I met a Cancer guy at a party about 3 weeks ago - it was a turn-around dance - where the girls had to ask the guys to dance to the slow jams. My Canerian asked a male friend of mine to get me to dance with him - which I did. He danced like a dream although after two dances I went off to mingle. He put his phone number in my mobile phone and I called him a couple of days later. It was slow starting but now he wants to spend all his time with me.

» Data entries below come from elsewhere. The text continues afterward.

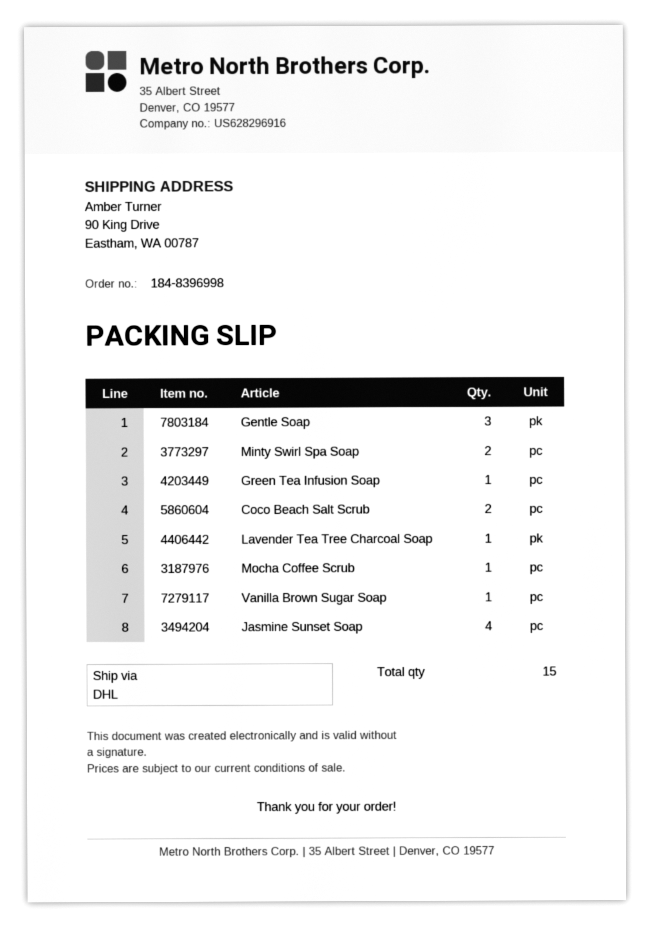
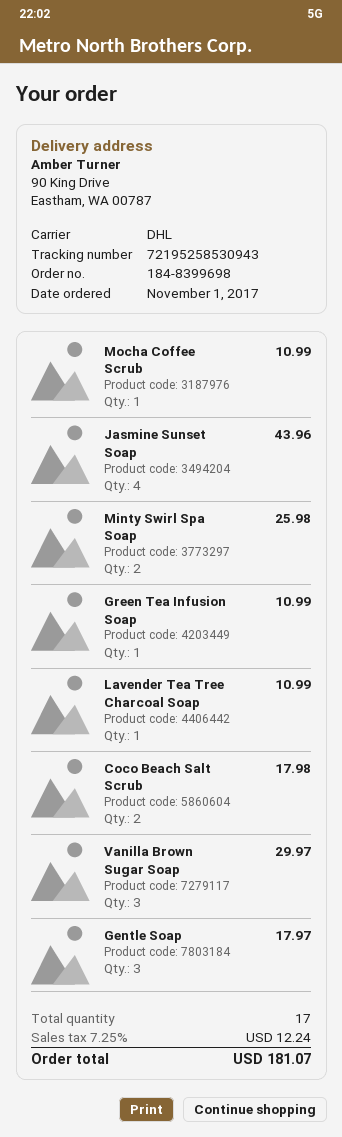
order number: 184-8396998 -> 184-8399698
Vanilla Brown Sugar Soap: 1 -> 3
total quantity: 15 -> 17

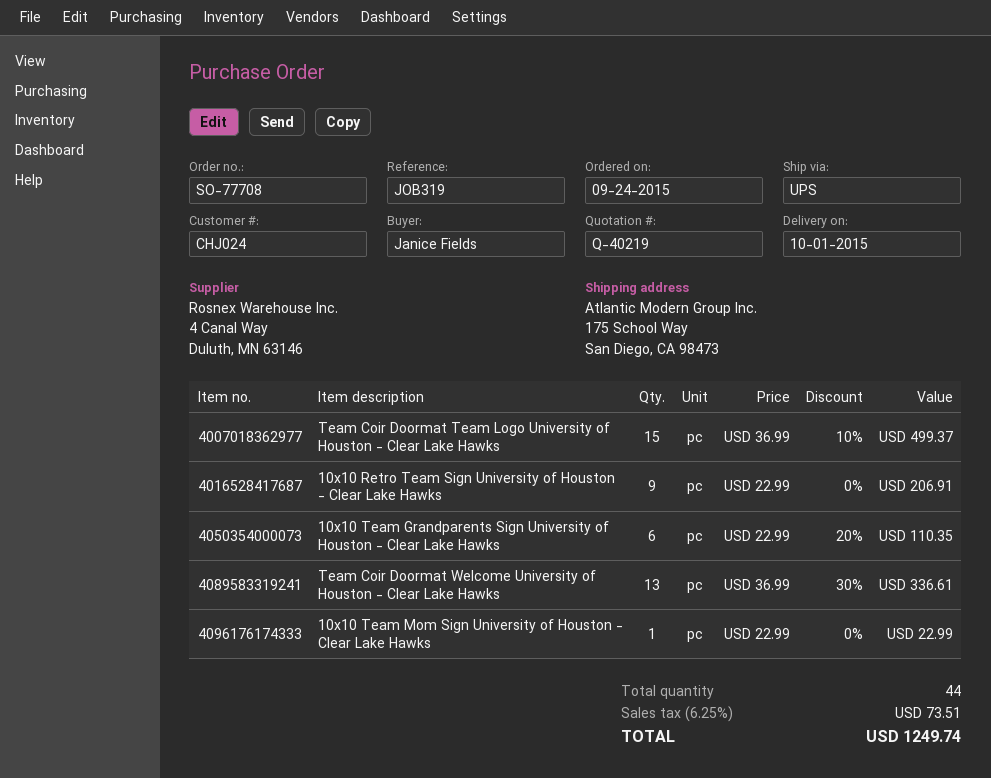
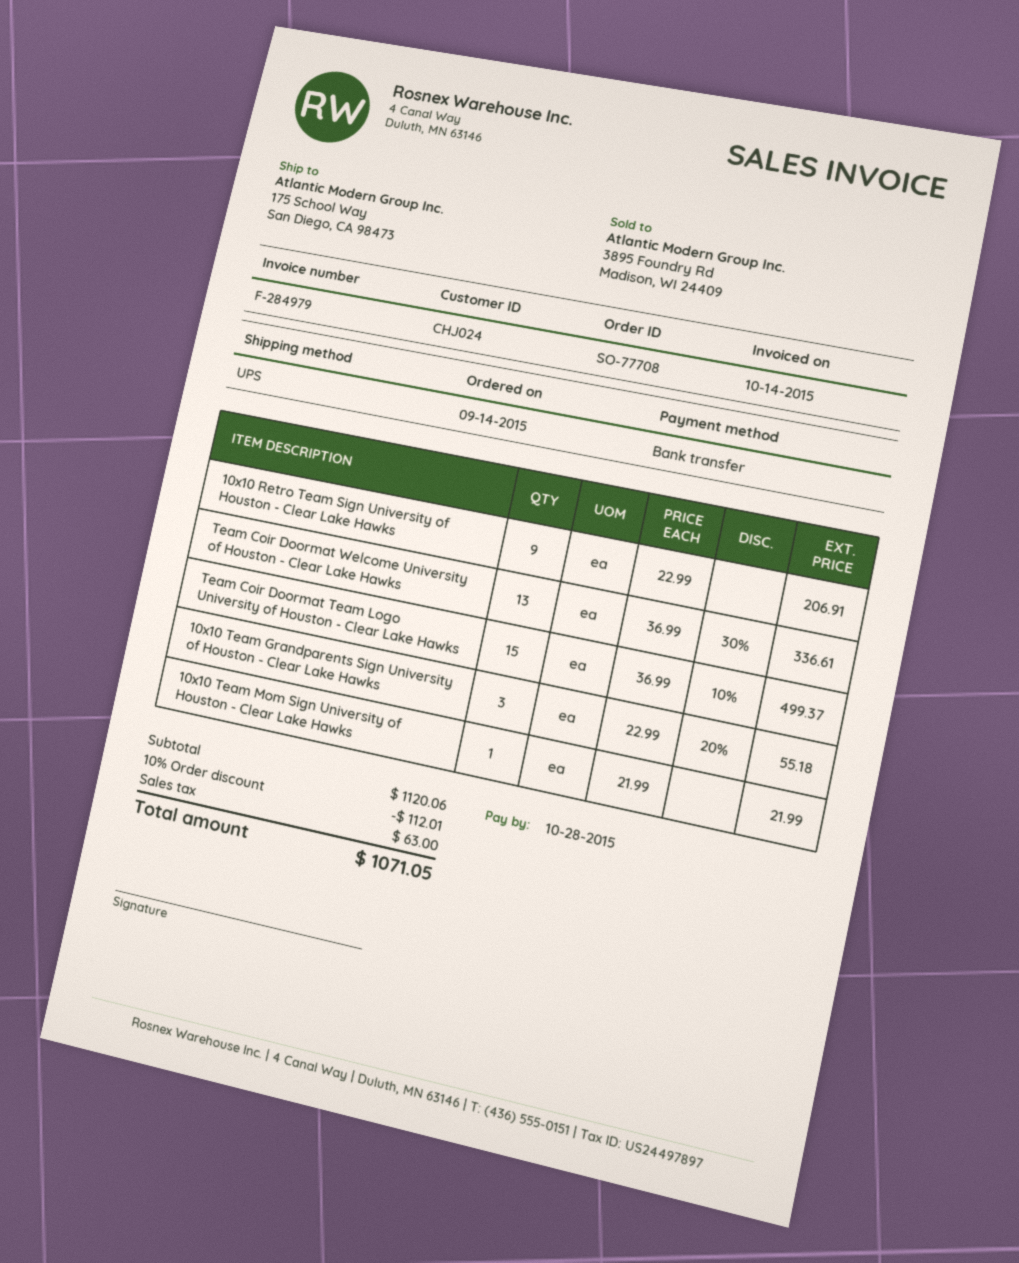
order date: 2015-09-24 -> 2015-09-14
10x10 Team Grandparents Sign University of Houston - Clear Lake Hawks: 6 x 22.99 - 20% = 110.35 -> 3 x 22.99 - 20% = 55.18
10x10 Team Mom Sign University of Houston - Clear Lake Hawks: 1 x 22.99 = 22.99 -> 1 x 21.99 = 21.99
discount: none -> 10% = 112.01
tax: 73.51 -> 63.00
total: 1249.74 -> 1071.05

My problem is that I have started to feel that he is very controlling - and very moody. He TOLD me to stop seeing a friend of mine (who I've known for nearly 20 years) - a guy who is one of my best friends (platonic) and who has been there for me through thick and thin. He says that he doesn't 'feel comfortable' with me associating with/going round my friend's house. I had to go round my friend's house last night to deliver something I had for him. I told my Cancerian guy I was going. I had only been at my male friend's house for about 20 minutes and my Cancerian rang to tell me he didn't like me being there. 10 minutes later he rang back and said I was being disrespectful and he wouldn't do the same to me. To ease the situation, I left my friend's house (while still on the phone reassuring my Cancerian). I feel smothered and it's only been three weeks.

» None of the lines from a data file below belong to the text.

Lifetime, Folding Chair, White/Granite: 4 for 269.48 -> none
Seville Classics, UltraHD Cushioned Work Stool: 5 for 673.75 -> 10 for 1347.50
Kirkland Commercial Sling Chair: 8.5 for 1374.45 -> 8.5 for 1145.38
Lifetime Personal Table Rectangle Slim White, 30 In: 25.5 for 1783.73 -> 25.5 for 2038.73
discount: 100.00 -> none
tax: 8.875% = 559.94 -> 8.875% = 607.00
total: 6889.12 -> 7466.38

He's told me that I am now his woman, he's placed me on a pedestal and that he is now going to protect me. He told me last night that he was in love with me but I told him that was impossible after 3 weeks - he then changed it to he's 'falling in love' with me. I told him I didn't know what love was yet and he told me that I did - I was just denying it to myself!
Is there any hope for us long term - I can't see it. I don't like conflict and I can see conflict rising its ugly head with regard to us.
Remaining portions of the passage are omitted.